Edit difference data:
BEGIN
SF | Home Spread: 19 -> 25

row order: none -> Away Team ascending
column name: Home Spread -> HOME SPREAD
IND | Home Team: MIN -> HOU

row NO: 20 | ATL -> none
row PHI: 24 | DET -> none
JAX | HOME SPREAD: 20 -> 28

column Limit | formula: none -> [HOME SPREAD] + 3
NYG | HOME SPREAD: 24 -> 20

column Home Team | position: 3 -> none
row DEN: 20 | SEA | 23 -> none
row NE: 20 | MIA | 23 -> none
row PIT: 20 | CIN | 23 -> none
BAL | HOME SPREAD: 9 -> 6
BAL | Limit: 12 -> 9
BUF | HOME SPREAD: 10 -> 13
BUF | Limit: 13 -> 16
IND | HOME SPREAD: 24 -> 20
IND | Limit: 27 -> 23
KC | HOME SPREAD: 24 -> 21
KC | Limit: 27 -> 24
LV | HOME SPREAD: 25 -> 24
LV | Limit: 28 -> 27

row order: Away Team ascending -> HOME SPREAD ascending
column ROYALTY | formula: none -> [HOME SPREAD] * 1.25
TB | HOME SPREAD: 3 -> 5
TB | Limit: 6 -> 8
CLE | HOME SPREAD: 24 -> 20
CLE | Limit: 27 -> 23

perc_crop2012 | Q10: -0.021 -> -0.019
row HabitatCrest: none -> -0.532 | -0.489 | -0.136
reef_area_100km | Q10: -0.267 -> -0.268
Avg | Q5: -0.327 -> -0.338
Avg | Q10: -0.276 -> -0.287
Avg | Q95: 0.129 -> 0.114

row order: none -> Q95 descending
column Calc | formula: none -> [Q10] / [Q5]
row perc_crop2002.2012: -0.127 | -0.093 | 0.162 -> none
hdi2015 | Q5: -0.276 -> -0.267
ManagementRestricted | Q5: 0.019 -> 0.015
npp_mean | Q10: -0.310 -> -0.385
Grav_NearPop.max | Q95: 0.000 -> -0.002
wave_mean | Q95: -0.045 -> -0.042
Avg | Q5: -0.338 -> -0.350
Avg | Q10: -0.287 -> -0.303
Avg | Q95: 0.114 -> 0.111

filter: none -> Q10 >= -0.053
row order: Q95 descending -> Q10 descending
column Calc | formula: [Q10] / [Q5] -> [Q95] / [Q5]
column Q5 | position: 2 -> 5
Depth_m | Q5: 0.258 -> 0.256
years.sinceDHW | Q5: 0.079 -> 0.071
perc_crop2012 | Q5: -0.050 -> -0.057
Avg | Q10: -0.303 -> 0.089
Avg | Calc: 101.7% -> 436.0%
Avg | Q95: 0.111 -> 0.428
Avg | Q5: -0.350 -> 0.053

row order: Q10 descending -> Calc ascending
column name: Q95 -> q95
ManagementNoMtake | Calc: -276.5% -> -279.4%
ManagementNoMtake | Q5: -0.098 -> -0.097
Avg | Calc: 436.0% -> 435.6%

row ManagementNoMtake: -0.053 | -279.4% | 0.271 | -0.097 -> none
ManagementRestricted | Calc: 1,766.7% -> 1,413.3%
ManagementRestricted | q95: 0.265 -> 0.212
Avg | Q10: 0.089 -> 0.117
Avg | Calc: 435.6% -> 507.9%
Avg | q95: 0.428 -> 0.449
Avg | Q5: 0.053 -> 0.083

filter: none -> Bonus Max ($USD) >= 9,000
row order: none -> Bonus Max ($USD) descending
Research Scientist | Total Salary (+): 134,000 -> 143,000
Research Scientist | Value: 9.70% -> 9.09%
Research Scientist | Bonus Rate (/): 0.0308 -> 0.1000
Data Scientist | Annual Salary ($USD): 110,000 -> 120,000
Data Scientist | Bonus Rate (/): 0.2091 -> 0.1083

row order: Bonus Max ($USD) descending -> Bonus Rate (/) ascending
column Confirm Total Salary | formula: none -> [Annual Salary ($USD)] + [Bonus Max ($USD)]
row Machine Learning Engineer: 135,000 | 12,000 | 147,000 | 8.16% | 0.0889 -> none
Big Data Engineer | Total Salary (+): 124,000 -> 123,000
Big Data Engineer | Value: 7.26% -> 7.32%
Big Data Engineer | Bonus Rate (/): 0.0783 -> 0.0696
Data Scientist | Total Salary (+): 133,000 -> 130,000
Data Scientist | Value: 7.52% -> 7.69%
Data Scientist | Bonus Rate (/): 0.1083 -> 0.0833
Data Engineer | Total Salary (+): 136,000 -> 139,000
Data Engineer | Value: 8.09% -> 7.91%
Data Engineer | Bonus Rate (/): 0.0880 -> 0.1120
END
▶ [REQUIREMENT]
Transcribe nothing except the lines from the one with "column name: Q95 -> q95" through the end of the data above, each exactly as it appears.

▶ [WRITTEN SOLUTION]
column name: Q95 -> q95
ManagementNoMtake | Calc: -276.5% -> -279.4%
ManagementNoMtake | Q5: -0.098 -> -0.097
Avg | Calc: 436.0% -> 435.6%

row ManagementNoMtake: -0.053 | -279.4% | 0.271 | -0.097 -> none
ManagementRestricted | Calc: 1,766.7% -> 1,413.3%
ManagementRestricted | q95: 0.265 -> 0.212
Avg | Q10: 0.089 -> 0.117
Avg | Calc: 435.6% -> 507.9%
Avg | q95: 0.428 -> 0.449
Avg | Q5: 0.053 -> 0.083

filter: none -> Bonus Max ($USD) >= 9,000
row order: none -> Bonus Max ($USD) descending
Research Scientist | Total Salary (+): 134,000 -> 143,000
Research Scientist | Value: 9.70% -> 9.09%
Research Scientist | Bonus Rate (/): 0.0308 -> 0.1000
Data Scientist | Annual Salary ($USD): 110,000 -> 120,000
Data Scientist | Bonus Rate (/): 0.2091 -> 0.1083

row order: Bonus Max ($USD) descending -> Bonus Rate (/) ascending
column Confirm Total Salary | formula: none -> [Annual Salary ($USD)] + [Bonus Max ($USD)]
row Machine Learning Engineer: 135,000 | 12,000 | 147,000 | 8.16% | 0.0889 -> none
Big Data Engineer | Total Salary (+): 124,000 -> 123,000
Big Data Engineer | Value: 7.26% -> 7.32%
Big Data Engineer | Bonus Rate (/): 0.0783 -> 0.0696
Data Scientist | Total Salary (+): 133,000 -> 130,000
Data Scientist | Value: 7.52% -> 7.69%
Data Scientist | Bonus Rate (/): 0.1083 -> 0.0833
Data Engineer | Total Salary (+): 136,000 -> 139,000
Data Engineer | Value: 8.09% -> 7.91%
Data Engineer | Bonus Rate (/): 0.0880 -> 0.1120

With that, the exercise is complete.